This question is about dense sphere packings in euclidean space $\mathbb R^n$. By a sphere packing I understand any arrangement of mutually disjoint solid open spheres in $\mathbb R^n$, all of the same radius. The density of a packing is $$\mathrm{lim}_{R \to \infty}\frac{\mathrm{vol }(B(0,R) \cap \mathrm{spheres})}{\mathrm{vol } B(0,R)} $$ if it exists. Here, $B(0,R)$ is the open ball of radius $R$ centered at $0 \in \mathbb R^n$.

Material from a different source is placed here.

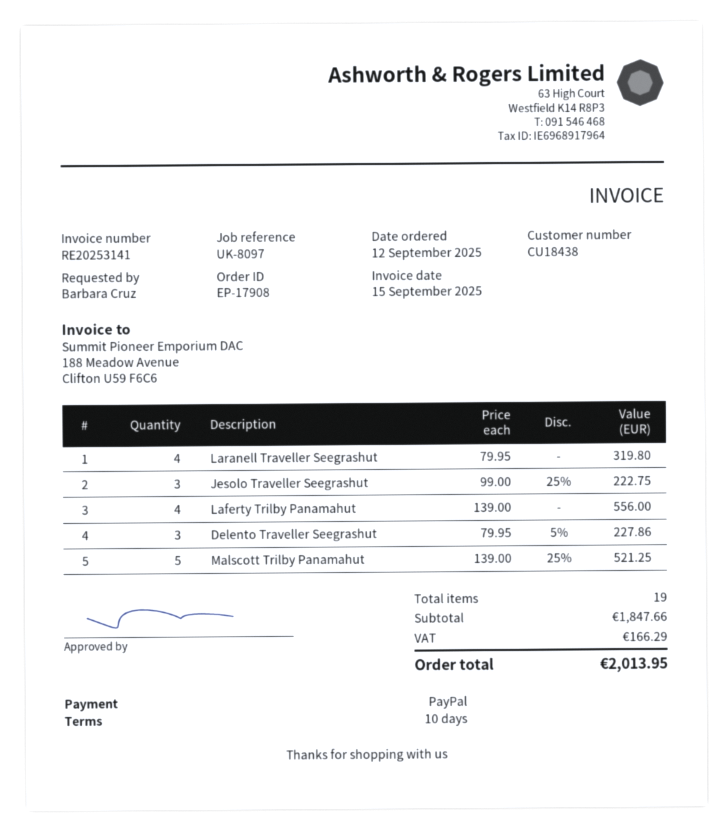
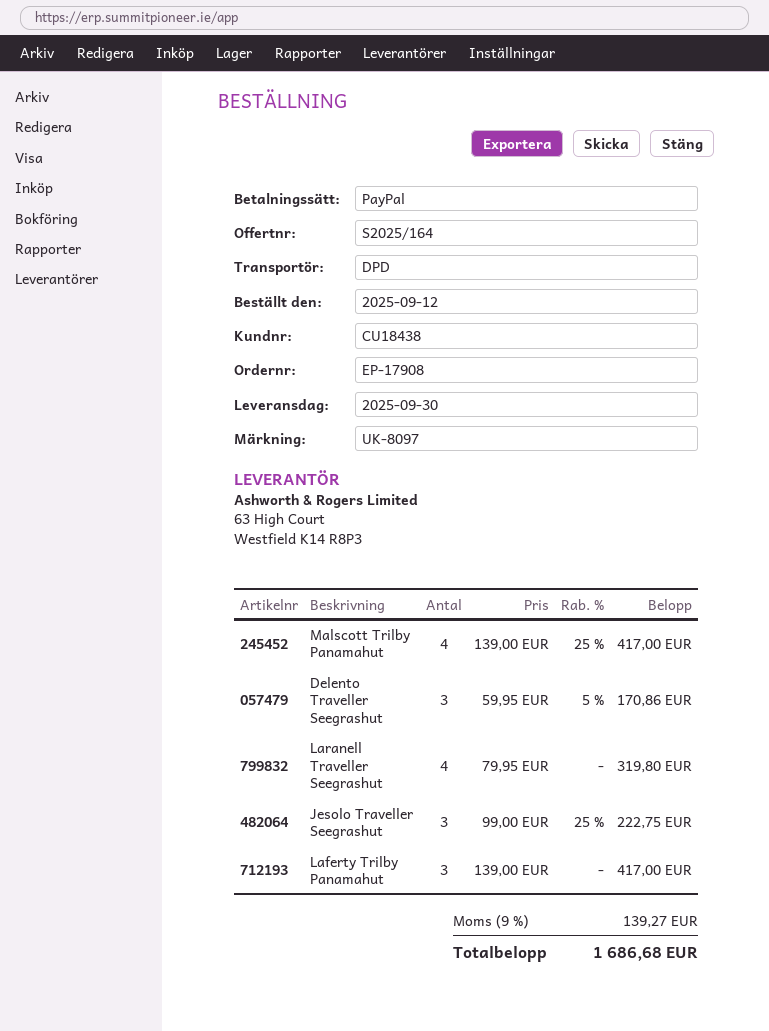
Laferty Trilby Panamahut: 4 x 139.00 = 556.00 -> 3 x 139.00 = 417.00
Delento Traveller Seegrashut: 3 x 79.95 - 5% = 227.86 -> 3 x 59.95 - 5% = 170.86
Malscott Trilby Panamahut: 5 x 139.00 - 25% = 521.25 -> 4 x 139.00 - 25% = 417.00
tax: 166.29 -> 139.27
total: 2013.95 -> 1686.68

In low dimensions, the highest possible densities of sphere packings are known to be attained by lattice packings, that is, packings such that the centers of the spheres form a discrete subgroup of $\mathbb R^n$ of rank $n$. One could speculate that this is so in all dimensions, but I doubt it very much...

Is it true that for some (possibly very lagre) integer $n$, there is a sphere packing in $\mathbb R^n$ which has a higher density than any lattice packing?

Edit -- Note: I didn't mean to ask about an explicit $n$, let alone about explicit packings. So i'm completely satisfied if somebody tells me that there is asymptotically such and such upper bound for lattice packing densities and this and that lower bound for general densest sphere packing densities.